When Yates asked what people can do about local or state orders banning all in-person worship services, Huckabee responded by urging people to contact their elected officials and “use our rights as citizens.”

“Churches are fighting back,” he said, noting examples of congregations that have sued governments over stay-at-orders that hinder their worship services. “We should not be critical of that, we should be grateful.”  

When asked whether the economic shutdown was necessary to curb the spread of COVID-19, Huckabee said he believed political leaders made a sensible decision.

“Was it necessary?

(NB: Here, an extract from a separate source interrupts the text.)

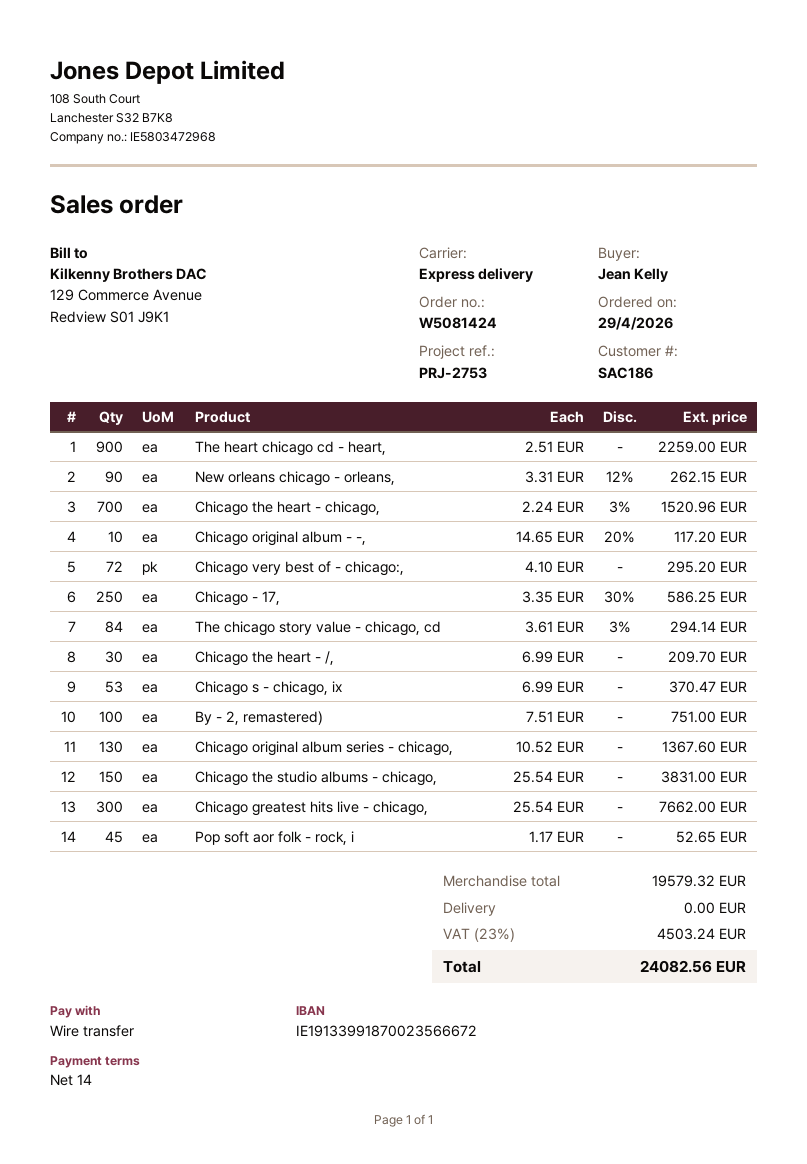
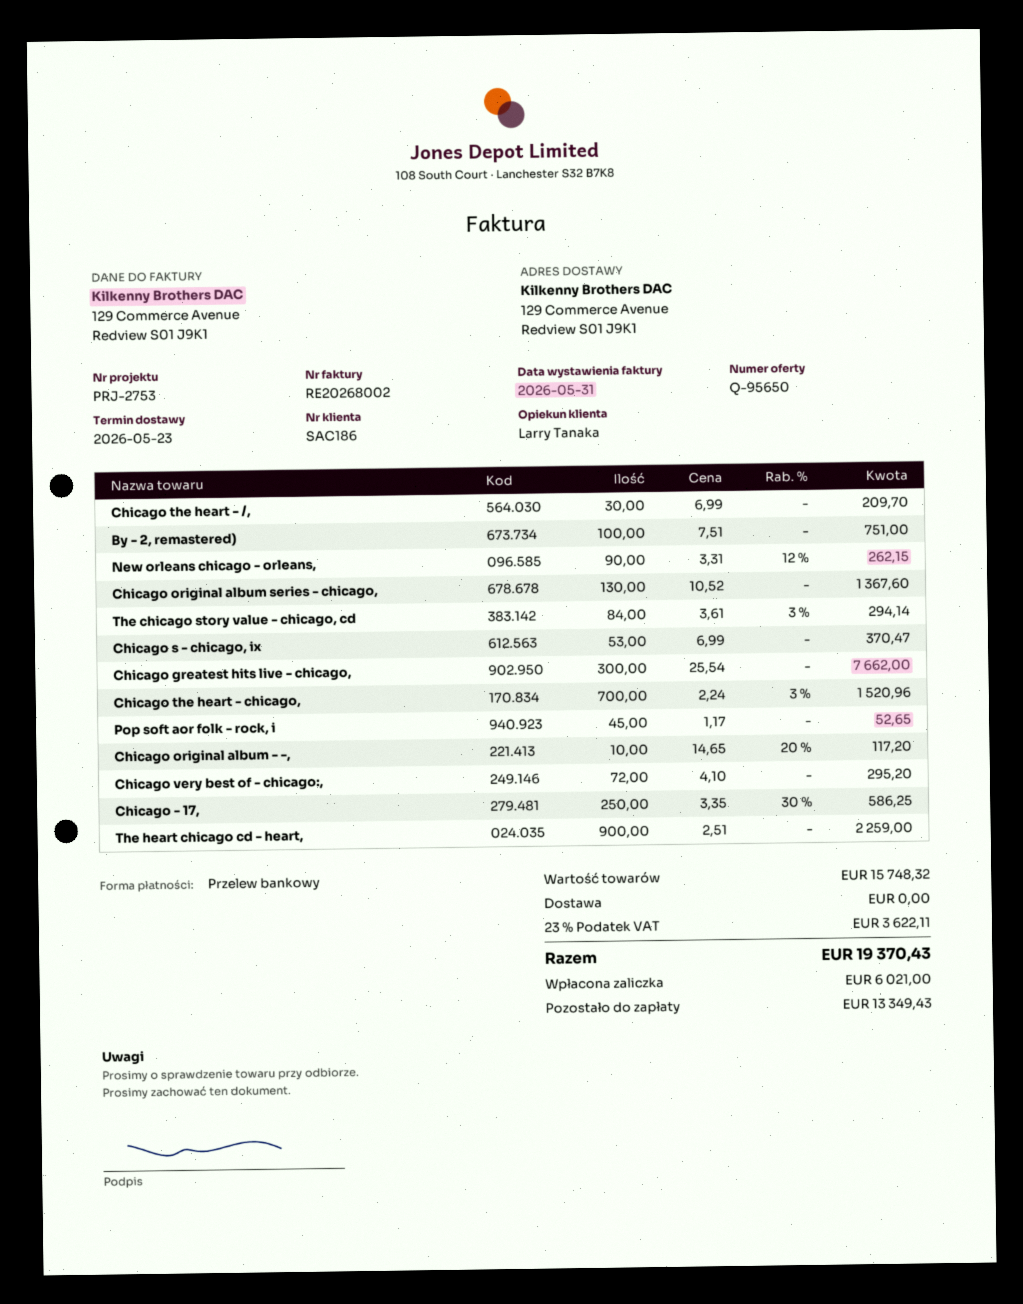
Chicago the studio albums - chicago,: 150 x 25.54 = 3831.00 -> none
subtotal: 19579.32 -> 15748.32
tax: 23% = 4503.24 -> 23% = 3622.11
total: 24082.56 -> 19370.43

I think that the people making the decisions saw information that most of us are not going to have access to see,” he responded. “There’s no way they would have done the things they did to shut down virtually the entire economy had they not been genuinely alarmed.”

In response to the spread of the coronavirus, several states have issued orders for people to avoid gatherings of more than 10 people without exempting religious services.

While the vast majority of churches have agreed to halt in-person worship services, some congregations have refused to do so, arguing that such measures violate their religious freedom.

On Monday, U.S. District Court Judge John W. Broomes of the District of Kansas ruled against a state executive order prohibiting worship services with more than 10 people in attendance.

Broomes argued that the temporary restraining order on behalf of two churches and their pastors was justified because they were “likely to prevail on” the claim that the shutdown violated their religious freedom.

“… while these executive orders begin with a broad prohibition against mass gatherings, they proceed to carve out broad exemptions for a host of secular activities, many of which bear similarities to the sort of personal contact that will occur during in-person religious services,” wrote Broomes.

“Plaintiffs have made a substantial showing that development of the current restriction on religious activities shows religious activities were specifically targeted for more onerous restrictions than comparable secular activities."